*** Begin section ***
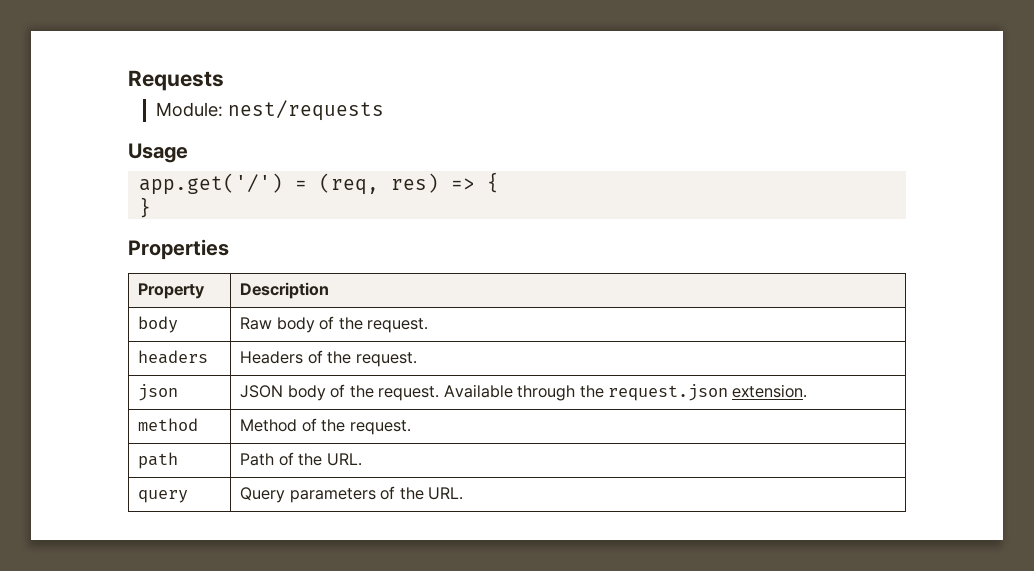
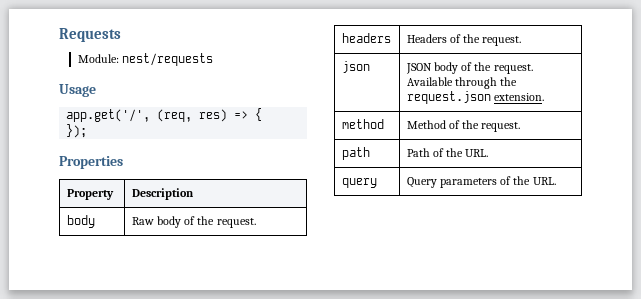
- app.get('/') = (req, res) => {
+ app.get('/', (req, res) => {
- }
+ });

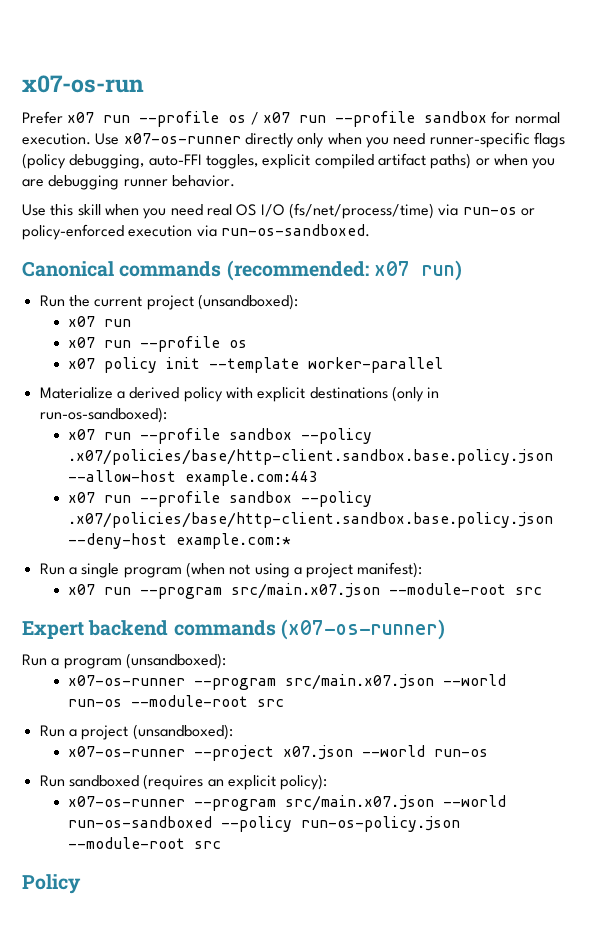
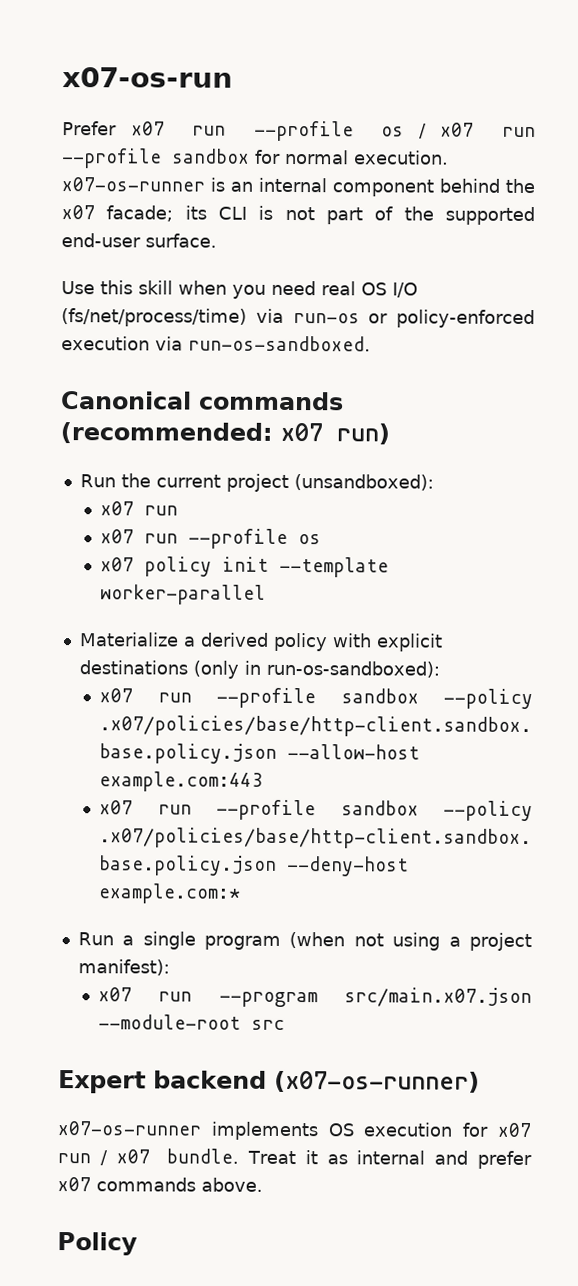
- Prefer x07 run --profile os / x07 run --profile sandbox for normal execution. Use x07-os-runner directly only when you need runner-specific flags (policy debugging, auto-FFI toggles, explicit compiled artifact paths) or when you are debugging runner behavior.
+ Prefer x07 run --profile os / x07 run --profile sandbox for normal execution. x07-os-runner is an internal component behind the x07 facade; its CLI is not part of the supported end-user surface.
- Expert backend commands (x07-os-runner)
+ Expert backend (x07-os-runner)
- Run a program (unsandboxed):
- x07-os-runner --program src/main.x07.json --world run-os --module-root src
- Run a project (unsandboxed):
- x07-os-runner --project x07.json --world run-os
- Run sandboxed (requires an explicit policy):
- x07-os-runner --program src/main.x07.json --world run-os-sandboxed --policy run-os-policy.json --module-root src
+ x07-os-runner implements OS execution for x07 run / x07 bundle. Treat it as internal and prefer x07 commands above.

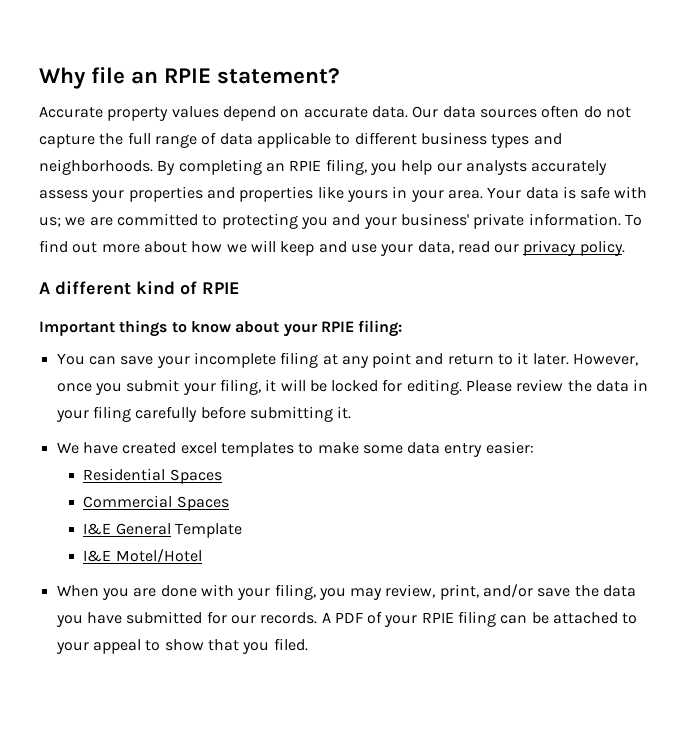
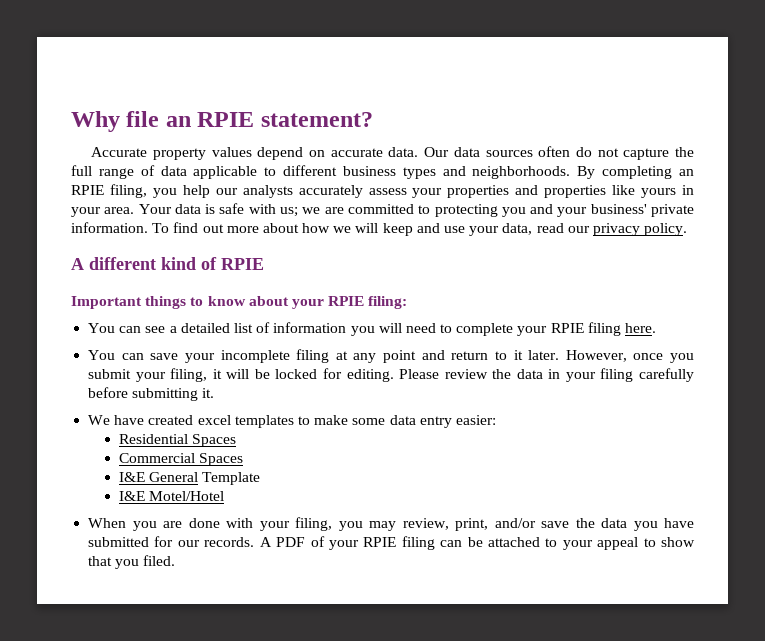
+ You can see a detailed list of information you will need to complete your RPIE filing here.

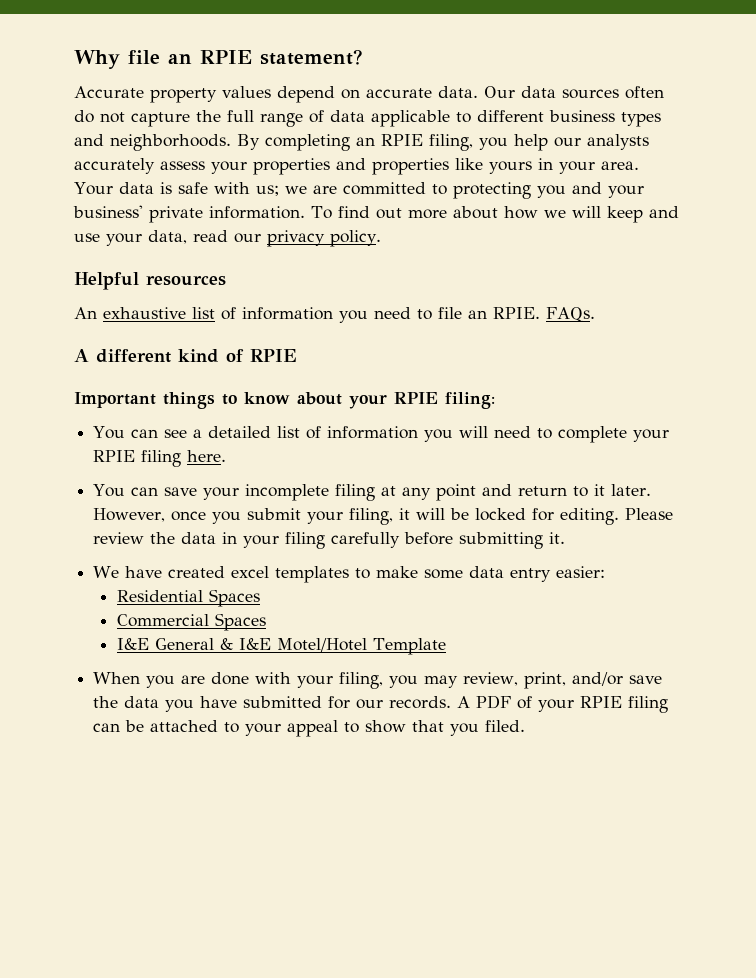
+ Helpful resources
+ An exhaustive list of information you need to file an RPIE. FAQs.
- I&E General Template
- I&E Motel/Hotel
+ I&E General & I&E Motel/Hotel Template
*** End section ***
Exercise instructions
I'd like every record transcribed exactly, with no pictures carried over.

Result of this exercise
- app.get('/') = (req, res) => {
+ app.get('/', (req, res) => {
- }
+ });

- Prefer x07 run --profile os / x07 run --profile sandbox for normal execution. Use x07-os-runner directly only when you need runner-specific flags (policy debugging, auto-FFI toggles, explicit compiled artifact paths) or when you are debugging runner behavior.
+ Prefer x07 run --profile os / x07 run --profile sandbox for normal execution. x07-os-runner is an internal component behind the x07 facade; its CLI is not part of the supported end-user surface.
- Expert backend commands (x07-os-runner)
+ Expert backend (x07-os-runner)
- Run a program (unsandboxed):
- x07-os-runner --program src/main.x07.json --world run-os --module-root src
- Run a project (unsandboxed):
- x07-os-runner --project x07.json --world run-os
- Run sandboxed (requires an explicit policy):
- x07-os-runner --program src/main.x07.json --world run-os-sandboxed --policy run-os-policy.json --module-root src
+ x07-os-runner implements OS execution for x07 run / x07 bundle. Treat it as internal and prefer x07 commands above.

+ You can see a detailed list of information you will need to complete your RPIE filing here.

+ Helpful resources
+ An exhaustive list of information you need to file an RPIE. FAQs.
- I&E General Template
- I&E Motel/Hotel
+ I&E General & I&E Motel/Hotel Template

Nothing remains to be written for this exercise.